** Input material follows **

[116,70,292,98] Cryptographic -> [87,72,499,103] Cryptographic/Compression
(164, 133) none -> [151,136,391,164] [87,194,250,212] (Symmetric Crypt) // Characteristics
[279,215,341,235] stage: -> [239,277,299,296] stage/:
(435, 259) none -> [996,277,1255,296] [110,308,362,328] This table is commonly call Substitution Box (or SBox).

** End of Input material **
** Input material follows **

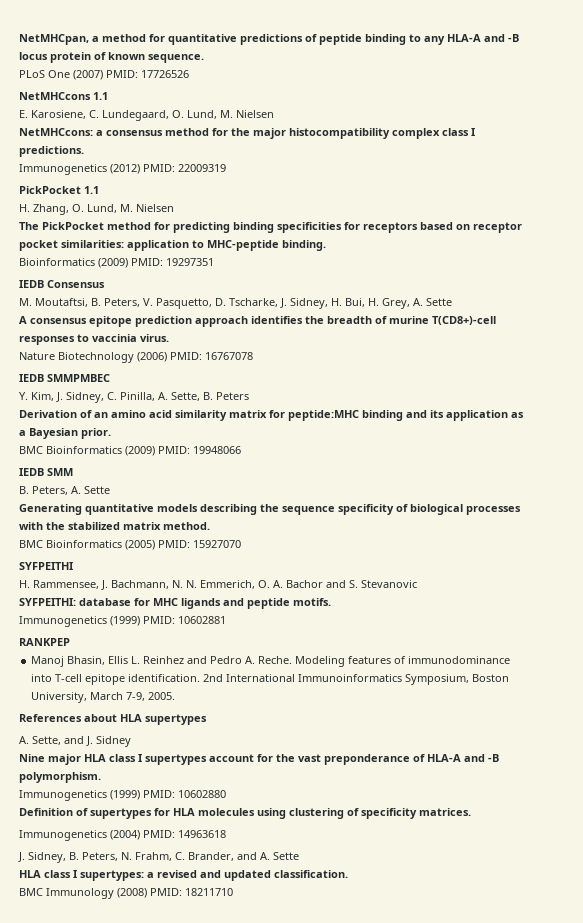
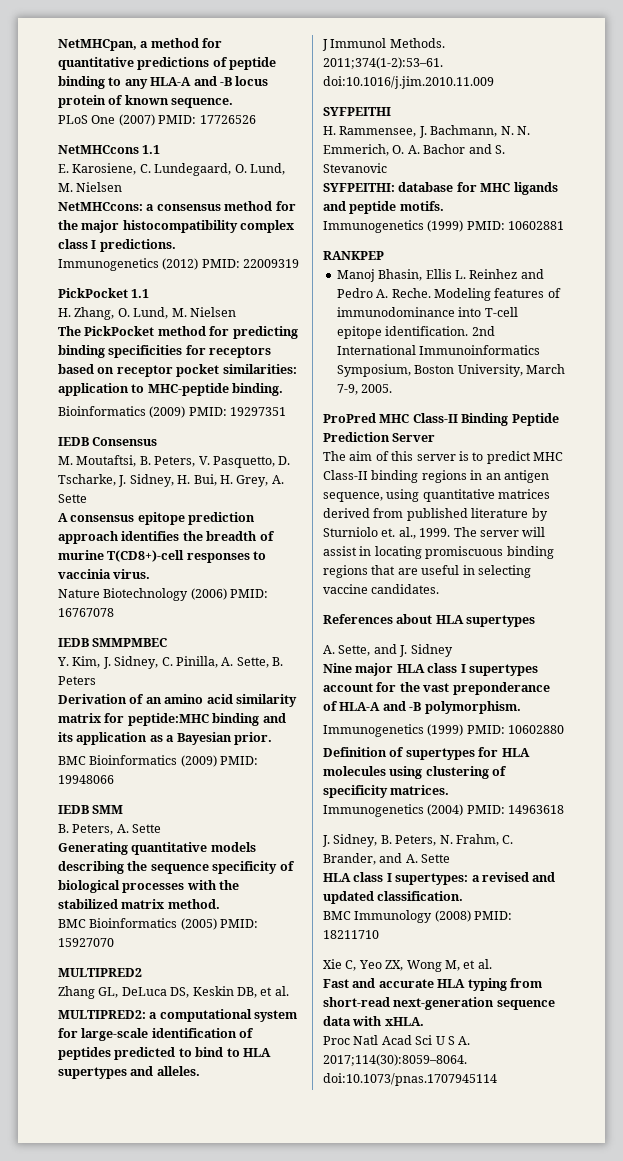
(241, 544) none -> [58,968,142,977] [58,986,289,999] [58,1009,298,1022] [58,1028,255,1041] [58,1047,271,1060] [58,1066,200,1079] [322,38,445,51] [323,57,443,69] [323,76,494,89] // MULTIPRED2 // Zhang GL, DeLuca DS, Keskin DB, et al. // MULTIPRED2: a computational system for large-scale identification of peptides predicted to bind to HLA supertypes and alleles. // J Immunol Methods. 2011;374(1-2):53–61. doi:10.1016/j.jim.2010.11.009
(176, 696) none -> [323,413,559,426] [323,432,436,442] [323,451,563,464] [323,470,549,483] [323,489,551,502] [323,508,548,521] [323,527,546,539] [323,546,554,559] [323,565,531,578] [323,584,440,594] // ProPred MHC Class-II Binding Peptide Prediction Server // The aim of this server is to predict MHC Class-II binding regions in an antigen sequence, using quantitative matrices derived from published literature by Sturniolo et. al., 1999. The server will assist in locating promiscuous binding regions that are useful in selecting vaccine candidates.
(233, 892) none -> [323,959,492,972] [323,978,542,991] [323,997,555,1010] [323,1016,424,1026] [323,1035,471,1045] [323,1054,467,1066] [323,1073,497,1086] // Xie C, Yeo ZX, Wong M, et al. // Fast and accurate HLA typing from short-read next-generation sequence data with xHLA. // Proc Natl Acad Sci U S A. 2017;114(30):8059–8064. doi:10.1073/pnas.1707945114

** End of Input material **

:: Required action ::
Out of the data above, set down the lines from the one with "[279,215,341,235] stage: ->" to the one with "(435, 259) none", both included, exactly as written and with no additions.

:: Written solution ::
[279,215,341,235] stage: -> [239,277,299,296] stage/:
(435, 259) none -> [996,277,1255,296] [110,308,362,328] This table is commonly call Substitution Box (or SBox).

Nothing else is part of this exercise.